▶ **THE INPUT**
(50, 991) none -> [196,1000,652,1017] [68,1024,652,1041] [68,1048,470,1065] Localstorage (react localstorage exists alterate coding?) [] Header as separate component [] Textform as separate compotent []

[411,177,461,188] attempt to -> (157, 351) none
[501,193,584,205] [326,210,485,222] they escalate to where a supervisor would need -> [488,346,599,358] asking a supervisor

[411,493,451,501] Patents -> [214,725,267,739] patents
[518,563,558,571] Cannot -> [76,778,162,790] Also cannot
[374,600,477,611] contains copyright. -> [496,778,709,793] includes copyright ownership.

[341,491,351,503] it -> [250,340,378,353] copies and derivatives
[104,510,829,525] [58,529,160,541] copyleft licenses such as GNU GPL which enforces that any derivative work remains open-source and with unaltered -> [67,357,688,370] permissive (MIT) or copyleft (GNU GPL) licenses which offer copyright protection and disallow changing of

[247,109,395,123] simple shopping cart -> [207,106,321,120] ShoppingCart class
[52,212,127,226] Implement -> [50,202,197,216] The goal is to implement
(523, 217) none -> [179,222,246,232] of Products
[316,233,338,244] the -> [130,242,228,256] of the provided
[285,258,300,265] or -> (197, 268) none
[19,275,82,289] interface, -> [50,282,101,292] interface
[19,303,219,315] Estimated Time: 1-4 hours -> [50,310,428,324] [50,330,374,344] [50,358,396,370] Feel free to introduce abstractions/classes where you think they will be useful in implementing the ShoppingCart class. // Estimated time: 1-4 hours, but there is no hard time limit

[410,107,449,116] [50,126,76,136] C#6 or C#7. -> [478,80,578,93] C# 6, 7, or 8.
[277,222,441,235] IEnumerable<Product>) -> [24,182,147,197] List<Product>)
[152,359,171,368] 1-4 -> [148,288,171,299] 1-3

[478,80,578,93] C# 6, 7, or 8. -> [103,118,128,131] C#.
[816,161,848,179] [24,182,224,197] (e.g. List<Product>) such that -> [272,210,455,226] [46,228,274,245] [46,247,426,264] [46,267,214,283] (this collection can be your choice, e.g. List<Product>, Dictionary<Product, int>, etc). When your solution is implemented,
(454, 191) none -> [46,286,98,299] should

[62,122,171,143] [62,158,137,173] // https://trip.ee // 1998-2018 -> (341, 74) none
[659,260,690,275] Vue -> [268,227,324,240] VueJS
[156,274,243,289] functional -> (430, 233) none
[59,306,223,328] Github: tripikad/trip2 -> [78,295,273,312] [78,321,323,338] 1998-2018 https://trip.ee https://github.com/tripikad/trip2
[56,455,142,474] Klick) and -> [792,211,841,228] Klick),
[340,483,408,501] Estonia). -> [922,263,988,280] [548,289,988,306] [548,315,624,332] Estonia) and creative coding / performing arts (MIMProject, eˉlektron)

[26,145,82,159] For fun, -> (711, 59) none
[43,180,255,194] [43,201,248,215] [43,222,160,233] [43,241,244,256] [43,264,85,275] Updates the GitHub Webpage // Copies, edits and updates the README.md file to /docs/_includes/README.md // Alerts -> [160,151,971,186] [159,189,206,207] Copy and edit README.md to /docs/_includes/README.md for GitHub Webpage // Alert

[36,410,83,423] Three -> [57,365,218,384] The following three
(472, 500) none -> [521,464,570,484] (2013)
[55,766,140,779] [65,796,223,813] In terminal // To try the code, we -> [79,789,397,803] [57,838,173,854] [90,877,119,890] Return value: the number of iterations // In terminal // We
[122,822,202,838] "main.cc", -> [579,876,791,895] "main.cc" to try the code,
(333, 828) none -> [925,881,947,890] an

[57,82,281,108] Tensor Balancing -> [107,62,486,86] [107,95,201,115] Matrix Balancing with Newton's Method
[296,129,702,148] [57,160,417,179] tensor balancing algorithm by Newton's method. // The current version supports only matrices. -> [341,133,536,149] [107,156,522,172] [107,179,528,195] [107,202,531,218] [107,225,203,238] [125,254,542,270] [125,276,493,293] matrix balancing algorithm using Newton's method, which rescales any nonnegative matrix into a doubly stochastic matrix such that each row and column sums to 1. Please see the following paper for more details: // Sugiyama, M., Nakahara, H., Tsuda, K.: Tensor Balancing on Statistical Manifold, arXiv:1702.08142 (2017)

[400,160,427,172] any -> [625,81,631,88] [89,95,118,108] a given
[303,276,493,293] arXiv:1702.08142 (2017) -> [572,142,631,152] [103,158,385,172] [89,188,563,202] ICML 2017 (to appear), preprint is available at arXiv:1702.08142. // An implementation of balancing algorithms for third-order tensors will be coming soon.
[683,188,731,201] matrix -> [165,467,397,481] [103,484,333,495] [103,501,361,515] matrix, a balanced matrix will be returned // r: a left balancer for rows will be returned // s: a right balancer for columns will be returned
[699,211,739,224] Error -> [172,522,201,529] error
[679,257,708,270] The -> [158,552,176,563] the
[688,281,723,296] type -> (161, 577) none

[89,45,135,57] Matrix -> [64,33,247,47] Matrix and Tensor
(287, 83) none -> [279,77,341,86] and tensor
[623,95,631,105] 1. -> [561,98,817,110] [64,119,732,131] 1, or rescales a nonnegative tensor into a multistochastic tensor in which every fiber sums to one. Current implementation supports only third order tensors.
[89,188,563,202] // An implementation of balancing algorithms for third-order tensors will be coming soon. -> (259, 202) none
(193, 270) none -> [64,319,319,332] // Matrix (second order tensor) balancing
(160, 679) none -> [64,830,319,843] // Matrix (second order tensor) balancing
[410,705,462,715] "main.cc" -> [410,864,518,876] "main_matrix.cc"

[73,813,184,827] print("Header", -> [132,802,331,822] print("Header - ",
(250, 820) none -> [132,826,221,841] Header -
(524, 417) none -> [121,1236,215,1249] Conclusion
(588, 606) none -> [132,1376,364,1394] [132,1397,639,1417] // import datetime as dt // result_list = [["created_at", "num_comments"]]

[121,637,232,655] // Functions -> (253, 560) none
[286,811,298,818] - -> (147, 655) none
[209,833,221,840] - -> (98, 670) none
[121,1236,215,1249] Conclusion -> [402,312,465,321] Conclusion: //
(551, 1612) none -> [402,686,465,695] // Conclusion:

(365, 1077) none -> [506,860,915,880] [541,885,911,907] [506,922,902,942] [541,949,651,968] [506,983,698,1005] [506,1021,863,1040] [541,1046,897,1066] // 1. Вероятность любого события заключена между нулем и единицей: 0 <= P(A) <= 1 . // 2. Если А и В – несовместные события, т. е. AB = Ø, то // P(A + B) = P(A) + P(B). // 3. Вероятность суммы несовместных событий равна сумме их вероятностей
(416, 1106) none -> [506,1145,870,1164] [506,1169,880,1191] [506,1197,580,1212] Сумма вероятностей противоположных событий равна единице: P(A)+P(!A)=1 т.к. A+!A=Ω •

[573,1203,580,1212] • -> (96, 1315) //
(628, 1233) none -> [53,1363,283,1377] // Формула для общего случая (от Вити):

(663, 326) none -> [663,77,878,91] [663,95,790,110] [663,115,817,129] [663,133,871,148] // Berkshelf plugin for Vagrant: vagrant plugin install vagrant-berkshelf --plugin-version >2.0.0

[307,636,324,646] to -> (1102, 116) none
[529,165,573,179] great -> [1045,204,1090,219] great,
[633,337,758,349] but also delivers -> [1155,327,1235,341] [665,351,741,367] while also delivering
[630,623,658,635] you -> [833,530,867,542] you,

▶ **WHAT THE TASK REQUIRES**
In the entries above, find the line with "[410,107,449,116] [50,126,76,136] C#6" and the line with "[478,80,578,93] C# 6, 7, or 8. ->", then restate word for word both of them and every line between, with nothing more.

▶ **EXERCISE ANSWER**
[410,107,449,116] [50,126,76,136] C#6 or C#7. -> [478,80,578,93] C# 6, 7, or 8.
[277,222,441,235] IEnumerable<Product>) -> [24,182,147,197] List<Product>)
[152,359,171,368] 1-4 -> [148,288,171,299] 1-3

[478,80,578,93] C# 6, 7, or 8. -> [103,118,128,131] C#.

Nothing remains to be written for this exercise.